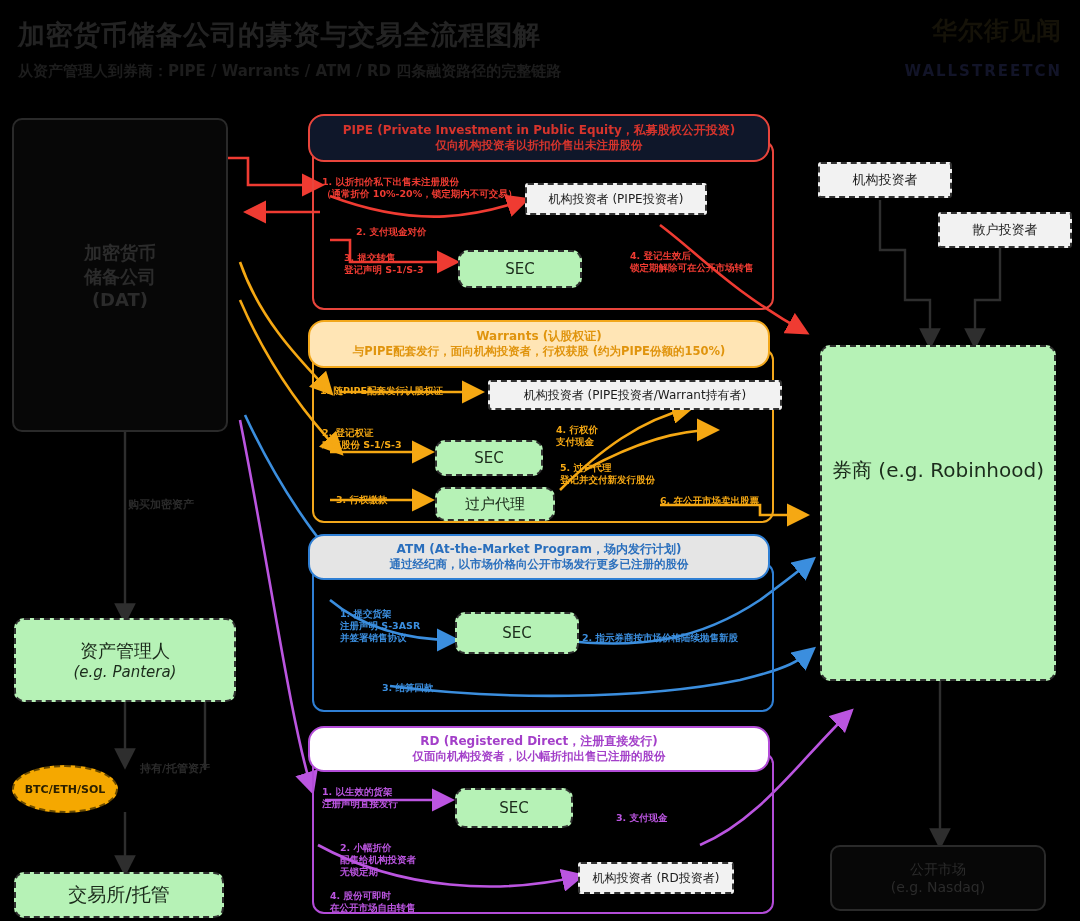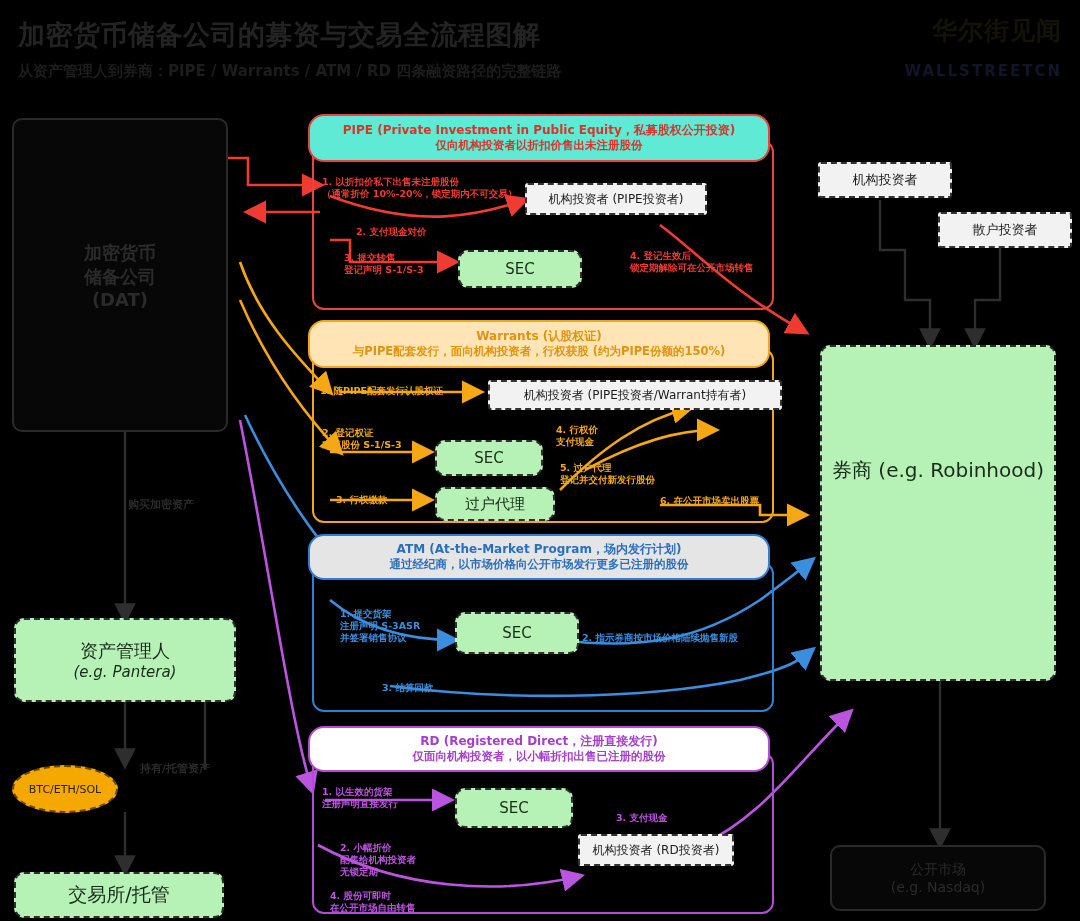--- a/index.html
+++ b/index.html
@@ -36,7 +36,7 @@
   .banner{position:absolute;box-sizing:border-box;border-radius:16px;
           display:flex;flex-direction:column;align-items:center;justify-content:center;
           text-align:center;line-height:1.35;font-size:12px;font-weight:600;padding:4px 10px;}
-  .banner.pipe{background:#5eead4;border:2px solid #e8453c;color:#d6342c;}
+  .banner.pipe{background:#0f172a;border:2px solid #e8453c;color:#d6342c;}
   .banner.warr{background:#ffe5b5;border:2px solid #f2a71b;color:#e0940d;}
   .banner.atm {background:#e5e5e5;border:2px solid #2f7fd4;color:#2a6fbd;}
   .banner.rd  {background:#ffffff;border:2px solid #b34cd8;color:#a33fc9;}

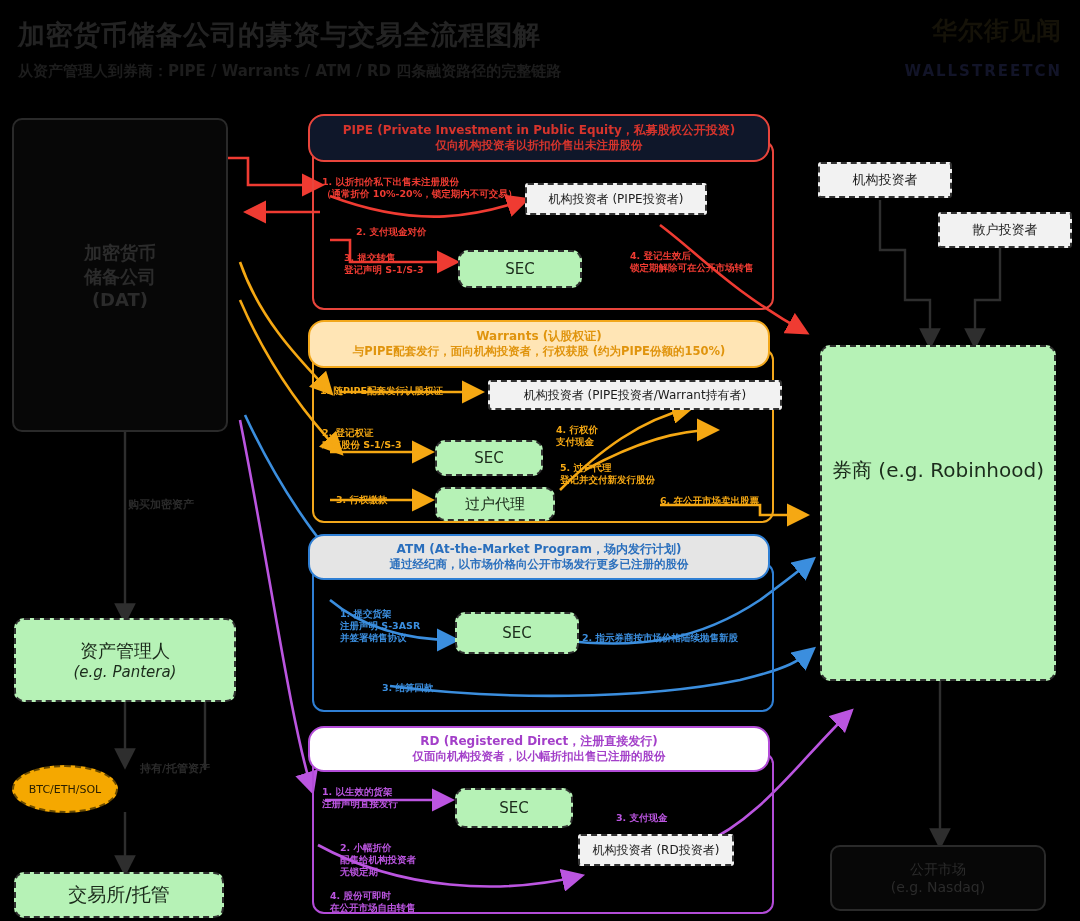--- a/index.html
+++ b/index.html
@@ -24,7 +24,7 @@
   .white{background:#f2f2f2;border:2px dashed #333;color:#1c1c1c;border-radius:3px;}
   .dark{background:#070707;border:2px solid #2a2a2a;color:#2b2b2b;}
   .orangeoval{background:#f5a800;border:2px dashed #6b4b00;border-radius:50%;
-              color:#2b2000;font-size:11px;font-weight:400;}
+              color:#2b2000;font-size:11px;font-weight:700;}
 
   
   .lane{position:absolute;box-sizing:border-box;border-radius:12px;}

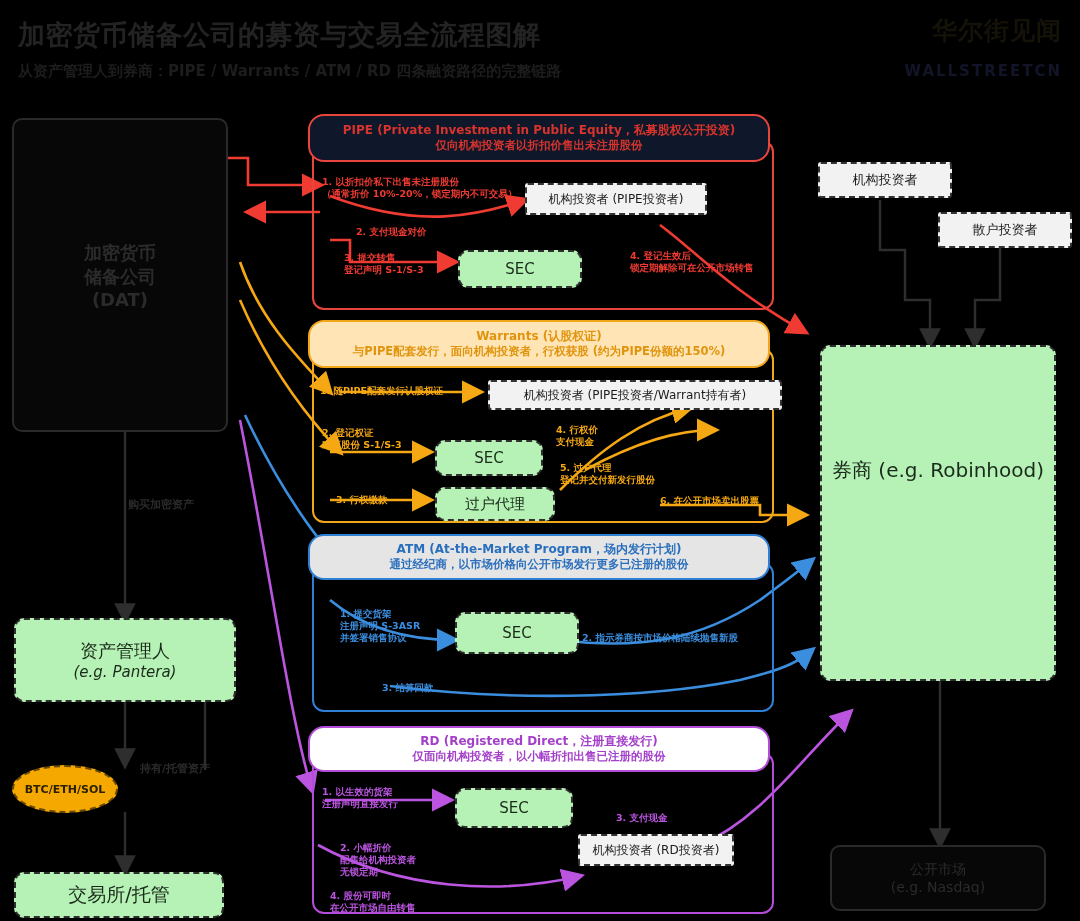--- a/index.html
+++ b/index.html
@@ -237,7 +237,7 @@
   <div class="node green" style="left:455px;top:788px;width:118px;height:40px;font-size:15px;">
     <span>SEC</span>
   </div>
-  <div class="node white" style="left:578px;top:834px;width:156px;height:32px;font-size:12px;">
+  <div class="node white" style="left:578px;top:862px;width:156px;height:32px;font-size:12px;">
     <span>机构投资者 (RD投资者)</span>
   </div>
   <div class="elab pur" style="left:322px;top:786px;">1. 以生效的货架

────────────────────

AIM OF THE TASK —
If a line in the data contains the string "radius", count it, then give the total and nothing else.

SOLUTION —
4